Step 2: Create the SDFS Volume. This will create a volume with 256 GB of capacity using a variable block size.

	sudo mkfs.sdfs --volume-name=pool0 --volume-capacity=256GB --hash-type=VARIABLE_MURMUR3

Step 3: Create a mount point on the filesystem for the volume

	sudo mkdir /media/pool0

Step 4: Mount the Volume

	sudo mount.sdfs pool0 /media/pool0/ &

Step 5: Copy some data to the volume and make sure it all is there

	md5sum /etc/sdfs/pool0-volume-cfg.xml
	cp /etc/sdfs/pool0-volume-cfg.xml /media/pool0
	md5sum /media/pool0/pool0-volume-cfg.xml
	Step 6 (optional) : Unmount the volume
	umount /media/pool0

Initialization Instructions for A Multi-Node Configuration

In a mult-node cluster there are two components :

The Dedup Storage Engine (DSE) - This is the server/service that store all unique blocks. For redundancy, you should have at least two of these. They can live on the same physical server as other components but this is not recommended for redundancy The File System Service (FSS) - This is the server/service that mounts the sdfs volume. Multiple FSS services each serving its own volume can live in the same cluster.

Prerequisits :

Static IP address and unique name for all nodes: All nodes should have a static IP address to reduce network issues. Disable host firewalls : IPTables should be disabled for testing and then enabled again if needed with open ports for multicast and udp. Network Communication : Multicast communication is the default configuration. All nodes in the cluster will need to be able to talk to eachother using multicast unless the Jgroups configuration is modified.Multicast communication is usually not a problem on the same subnet but can be an issue between subnets or over wans Fast Low Latency Network : SDFS will work within most networks but speed will suffer is network speeds low or network latency is high. 1Gb/s or above dedicated network is recommeded. Update your /etc/sysctl.conf to improve network IO performance. Below are some recommeded options : vm.swappiness=1 net.core.rmem_max=254800000 net.core.wmem_max=254800000 net.core.rmem_default=254800000 net.core.wmem_default=254800000 net.core.optmem_max=25480000 net.ipv4.tcp_timestamps=0 net.ipv4.tcp_sack=0 net.core.netdev_max_backlog=250000 net.ipv4.tcp_mem=25480000 25480000 25480000 net.ipv4.tcp_rmem=4096 87380 25480000 net.ipv4.tcp_wmem=4096 65536 25480000 net.ipv4.tcp_low_latency=1

Creating and Starting a DSE

The following steps will create 2 DSEs on server1 and server2

Step 1: Create a DSE on Server1 using a 4K block size and 200GB of capacity and cluster node id of "1"

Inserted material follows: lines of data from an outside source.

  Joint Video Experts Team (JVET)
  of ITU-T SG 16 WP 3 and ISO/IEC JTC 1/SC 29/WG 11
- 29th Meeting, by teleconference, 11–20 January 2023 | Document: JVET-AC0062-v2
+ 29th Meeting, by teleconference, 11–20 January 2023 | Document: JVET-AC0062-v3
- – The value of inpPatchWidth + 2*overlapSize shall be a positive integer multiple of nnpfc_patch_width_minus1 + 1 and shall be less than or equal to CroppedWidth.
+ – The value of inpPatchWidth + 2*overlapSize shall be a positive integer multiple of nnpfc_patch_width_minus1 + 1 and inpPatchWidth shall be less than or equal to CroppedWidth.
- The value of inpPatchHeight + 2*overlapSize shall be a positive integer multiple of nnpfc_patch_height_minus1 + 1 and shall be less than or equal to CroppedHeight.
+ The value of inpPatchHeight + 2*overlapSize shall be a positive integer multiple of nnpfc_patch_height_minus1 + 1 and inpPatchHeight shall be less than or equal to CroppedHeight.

	mkdse --dse-name=sdfs --dse-capacity=200GB --cluster-node-id=1

Step 2: Edit the /etc/sdfs/jgroups.cfg.xml and add the bind_addr attribute with Server1's IP address to the <UDP> tag.

	<UDP         
	mcast_port="${jgroups.udp.mcast_port:45588}"         
	tos="8"         
	ucast_recv_buf_size="5M"       
	 ucast_send_buf_size="640K"         
	mcast_recv_buf_size="5M"       
	 mcast_send_buf_size="640K"         
	loopback="true"         
	max_bundle_size="64K"         
	bind_addr="SERVER1 IP Address"
Step 3: Start the DSE service on Server1

	startDSEService.sh -c /etc/sdfs/sdfs-dse-cfg.xml &

Step 4: Create a DSE on Server2 using a 4K block size and 200GB of capacity and cluster node id of "2"

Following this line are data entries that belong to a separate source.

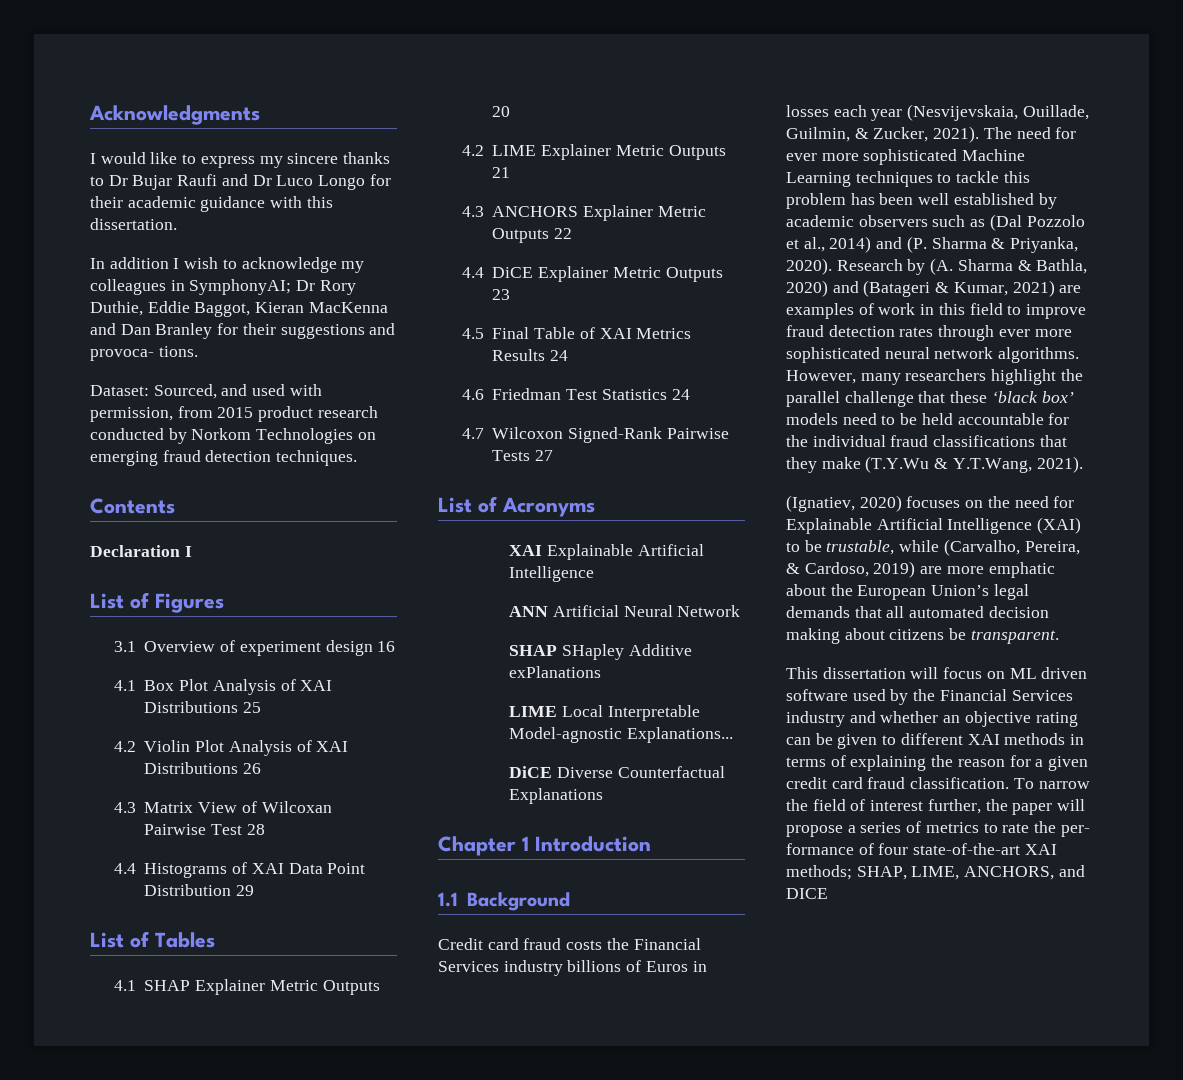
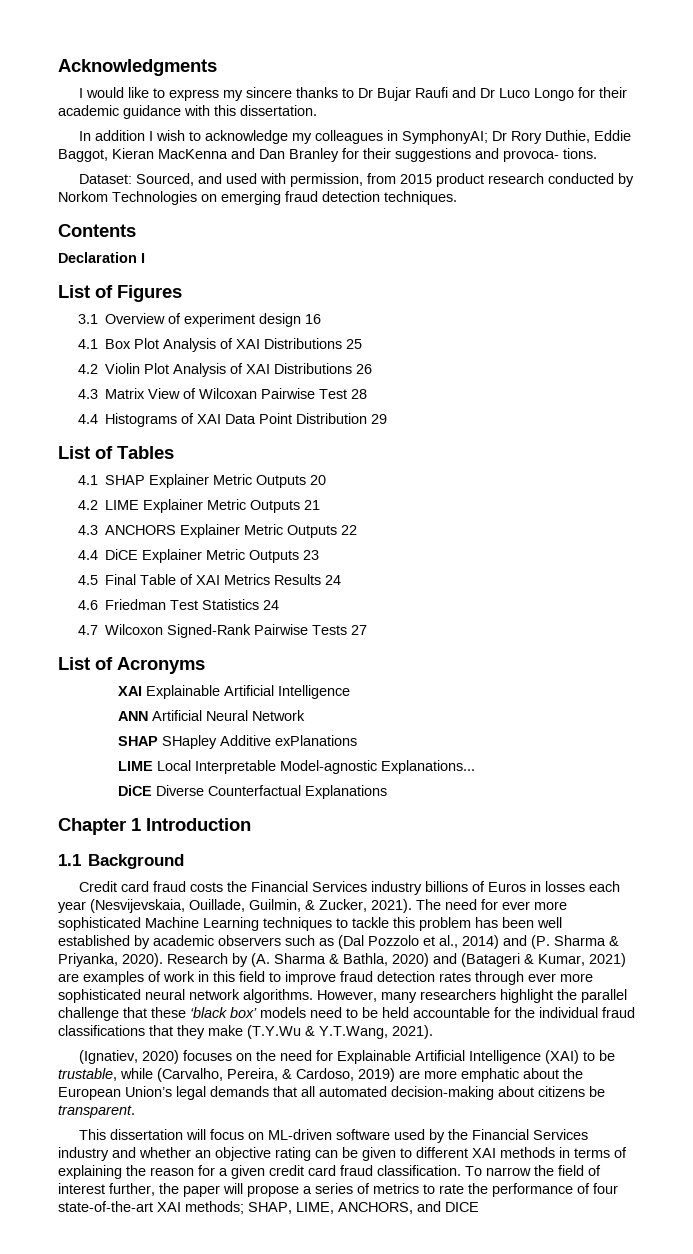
- (Ignatiev, 2020) focuses on the need for Explainable Artificial Intelligence (XAI) to be trustable, while (Carvalho, Pereira, & Cardoso, 2019) are more emphatic about the European Union’s legal demands that all automated decision making about citizens be transparent.
+ (Ignatiev, 2020) focuses on the need for Explainable Artificial Intelligence (XAI) to be trustable, while (Carvalho, Pereira, & Cardoso, 2019) are more emphatic about the European Union’s legal demands that all automated decision-making about citizens be transparent.
- This dissertation will focus on ML driven software used by the Financial Services industry and whether an objective rating can be given to different XAI methods in terms of explaining the reason for a given credit card fraud classification.
+ This dissertation will focus on ML-driven software used by the Financial Services industry and whether an objective rating can be given to different XAI methods in terms of explaining the reason for a given credit card fraud classification.
- To narrow the field of interest further, the paper will propose a series of metrics to rate the per- formance of four state-of-the-art XAI methods; SHAP, LIME, ANCHORS, and DICE
+ To narrow the field of interest further, the paper will propose a series of metrics to rate the performance of four state-of-the-art XAI methods; SHAP, LIME, ANCHORS, and DICE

	mkdse --dse-name=sdfs --dse-capacity=200GB --cluster-node-id=2

Step 5: Edit the /etc/sdfs/jgroups.cfg.xml and add the bind_addr attribute with Server1's IP address to the <UDP> tag.

	<UDP
	mcast_port="${jgroups.udp.mcast_port:45588}"
	tos="8"
	ucast_recv_buf_size="5M"
	ucast_send_buf_size="640K"
	mcast_recv_buf_size="5M"
	mcast_send_buf_size="640K"
	loopback="true"
	max_bundle_size="64K"
	bind_addr="SERVER1 IP Address"
	Step 6: Start the DSE service on Server1
	
	startDSEService.sh -c /etc/sdfs/sdfs-dse-cfg.xml &
	
	Creating and Starting a SDFS FSS - Mounting a Volume

The following steps will create 1 SDFS Volume on Server0. These are run as root.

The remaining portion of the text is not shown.